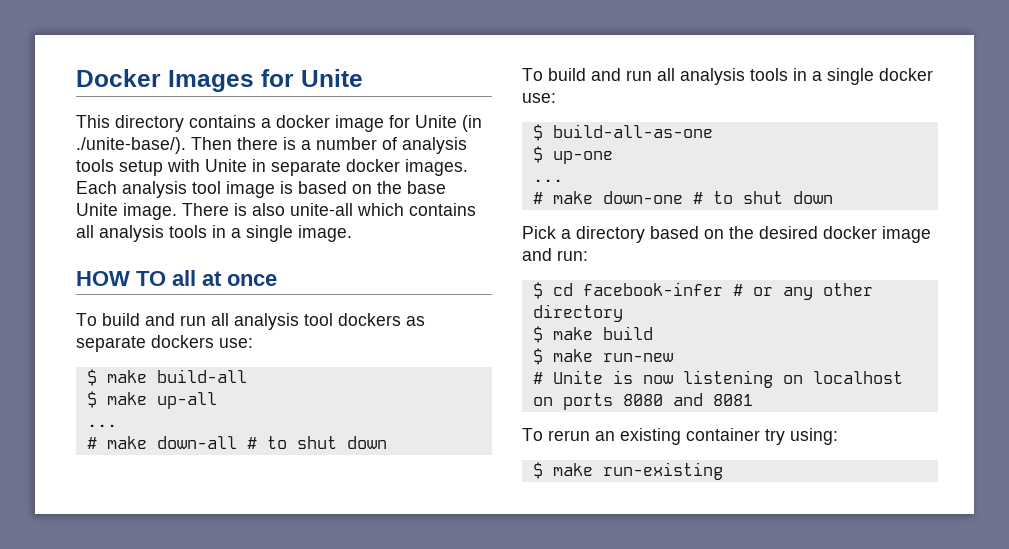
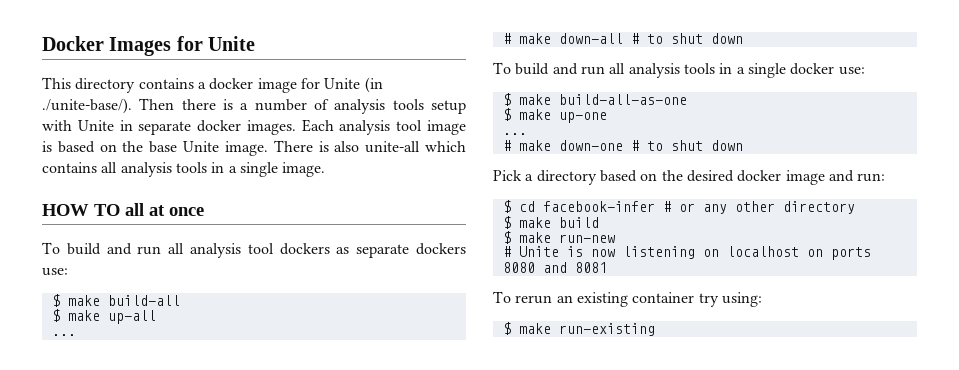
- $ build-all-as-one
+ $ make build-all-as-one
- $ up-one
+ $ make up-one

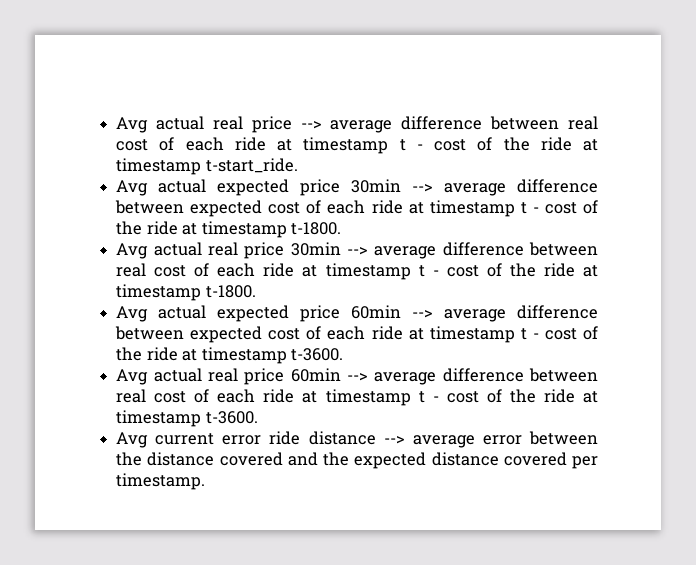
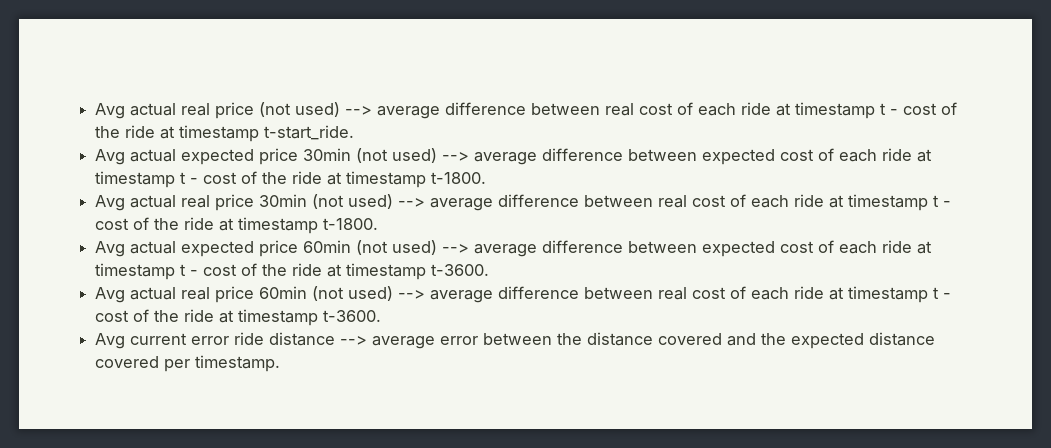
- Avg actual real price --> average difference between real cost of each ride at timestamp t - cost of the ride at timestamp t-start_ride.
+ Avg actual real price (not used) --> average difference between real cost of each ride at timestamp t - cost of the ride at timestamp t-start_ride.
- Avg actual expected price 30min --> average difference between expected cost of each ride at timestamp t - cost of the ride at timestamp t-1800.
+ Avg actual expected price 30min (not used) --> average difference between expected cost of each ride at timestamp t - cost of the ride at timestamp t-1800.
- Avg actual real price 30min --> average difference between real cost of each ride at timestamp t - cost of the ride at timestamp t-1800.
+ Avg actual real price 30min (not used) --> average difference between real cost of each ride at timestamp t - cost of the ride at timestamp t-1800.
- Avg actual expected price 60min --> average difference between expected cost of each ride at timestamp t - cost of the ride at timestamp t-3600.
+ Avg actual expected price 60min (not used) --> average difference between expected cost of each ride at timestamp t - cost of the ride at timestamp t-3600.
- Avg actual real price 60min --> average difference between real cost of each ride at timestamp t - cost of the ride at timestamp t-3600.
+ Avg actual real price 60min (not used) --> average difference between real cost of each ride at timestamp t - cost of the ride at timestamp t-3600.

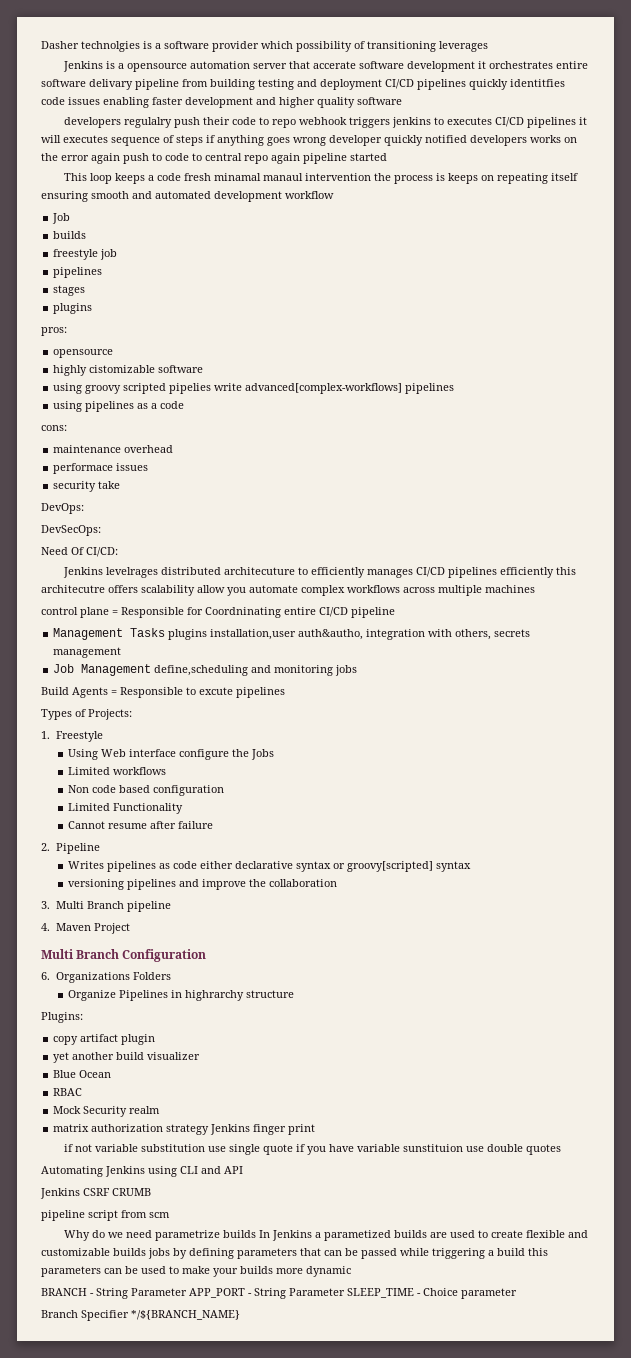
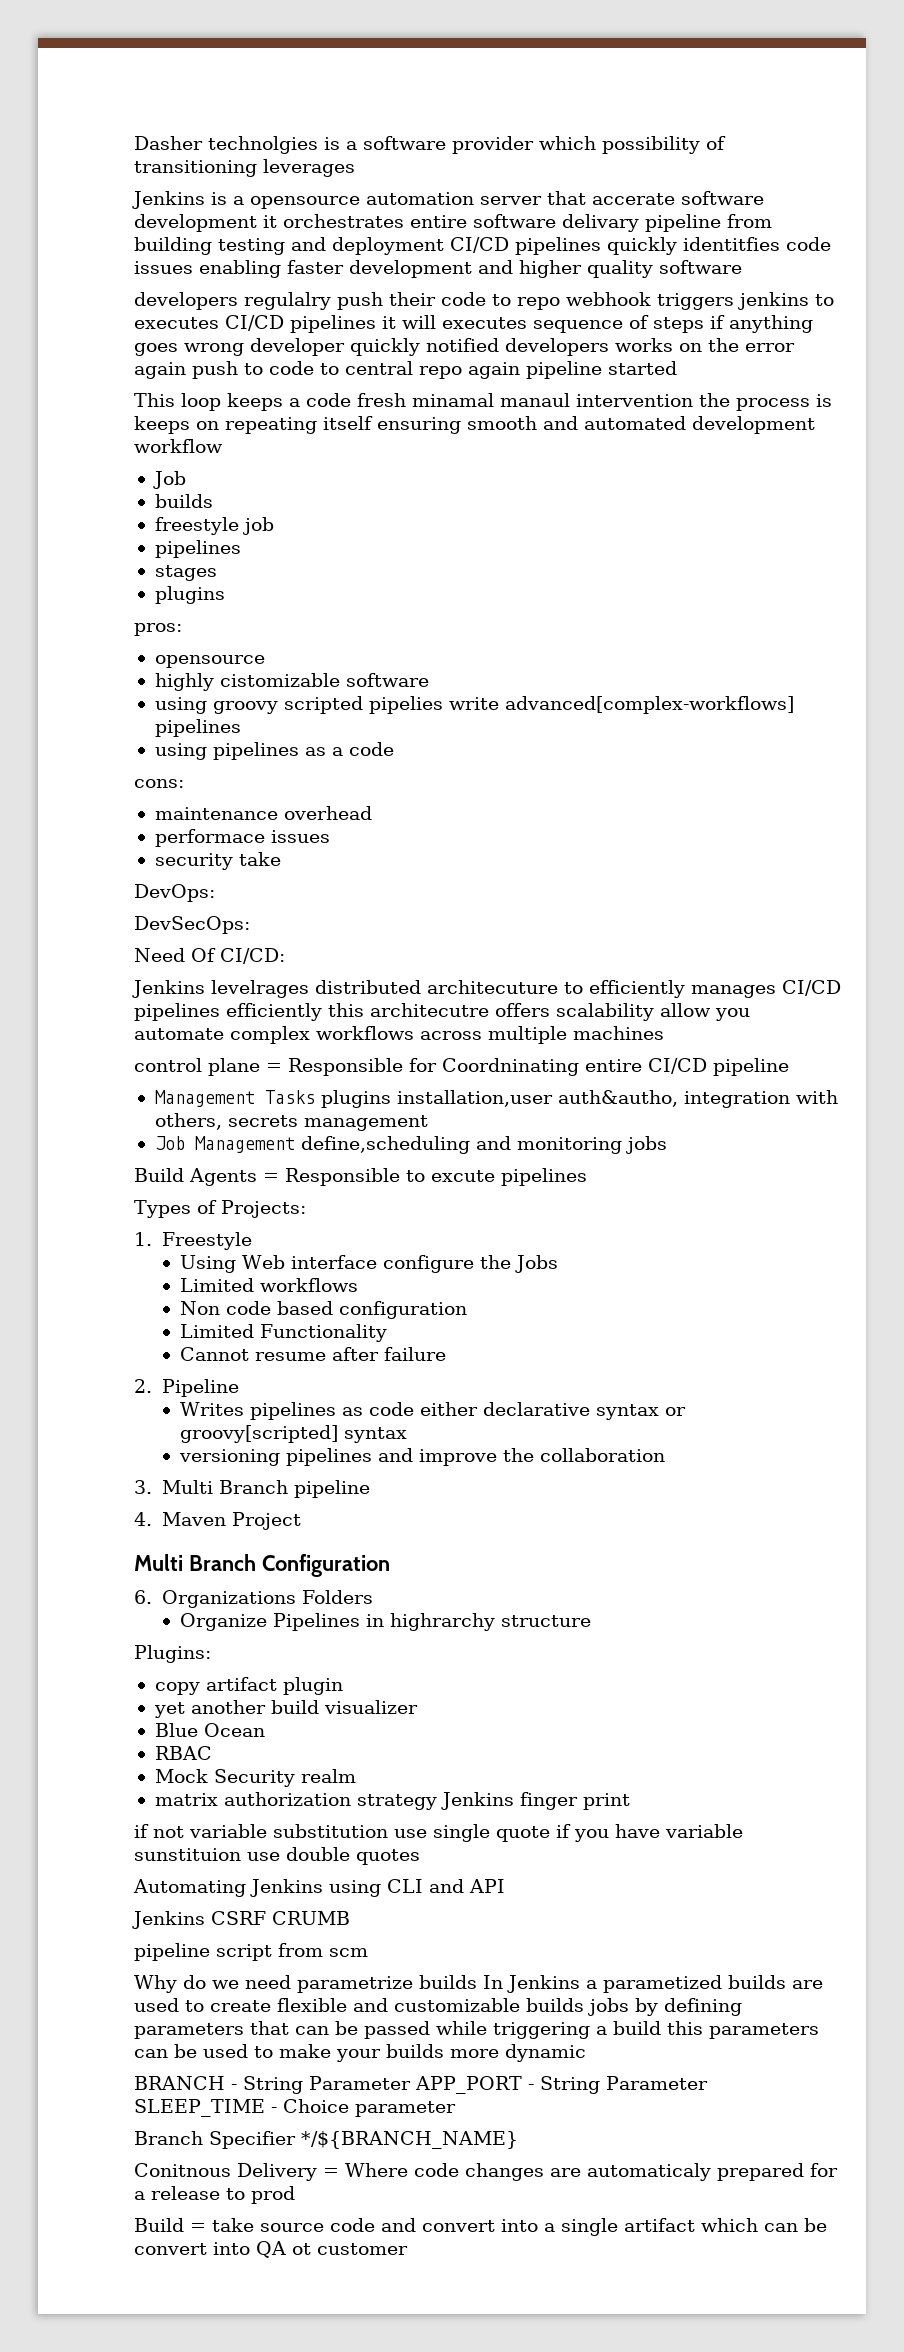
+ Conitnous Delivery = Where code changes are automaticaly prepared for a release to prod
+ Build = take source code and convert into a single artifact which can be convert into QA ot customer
----
[YOUR GOAL] Give an exact copy of the data, and omit any pictures it holds.

[OUTPUT BELOW]
- $ build-all-as-one
+ $ make build-all-as-one
- $ up-one
+ $ make up-one

- Avg actual real price --> average difference between real cost of each ride at timestamp t - cost of the ride at timestamp t-start_ride.
+ Avg actual real price (not used) --> average difference between real cost of each ride at timestamp t - cost of the ride at timestamp t-start_ride.
- Avg actual expected price 30min --> average difference between expected cost of each ride at timestamp t - cost of the ride at timestamp t-1800.
+ Avg actual expected price 30min (not used) --> average difference between expected cost of each ride at timestamp t - cost of the ride at timestamp t-1800.
- Avg actual real price 30min --> average difference between real cost of each ride at timestamp t - cost of the ride at timestamp t-1800.
+ Avg actual real price 30min (not used) --> average difference between real cost of each ride at timestamp t - cost of the ride at timestamp t-1800.
- Avg actual expected price 60min --> average difference between expected cost of each ride at timestamp t - cost of the ride at timestamp t-3600.
+ Avg actual expected price 60min (not used) --> average difference between expected cost of each ride at timestamp t - cost of the ride at timestamp t-3600.
- Avg actual real price 60min --> average difference between real cost of each ride at timestamp t - cost of the ride at timestamp t-3600.
+ Avg actual real price 60min (not used) --> average difference between real cost of each ride at timestamp t - cost of the ride at timestamp t-3600.

+ Conitnous Delivery = Where code changes are automaticaly prepared for a release to prod
+ Build = take source code and convert into a single artifact which can be convert into QA ot customer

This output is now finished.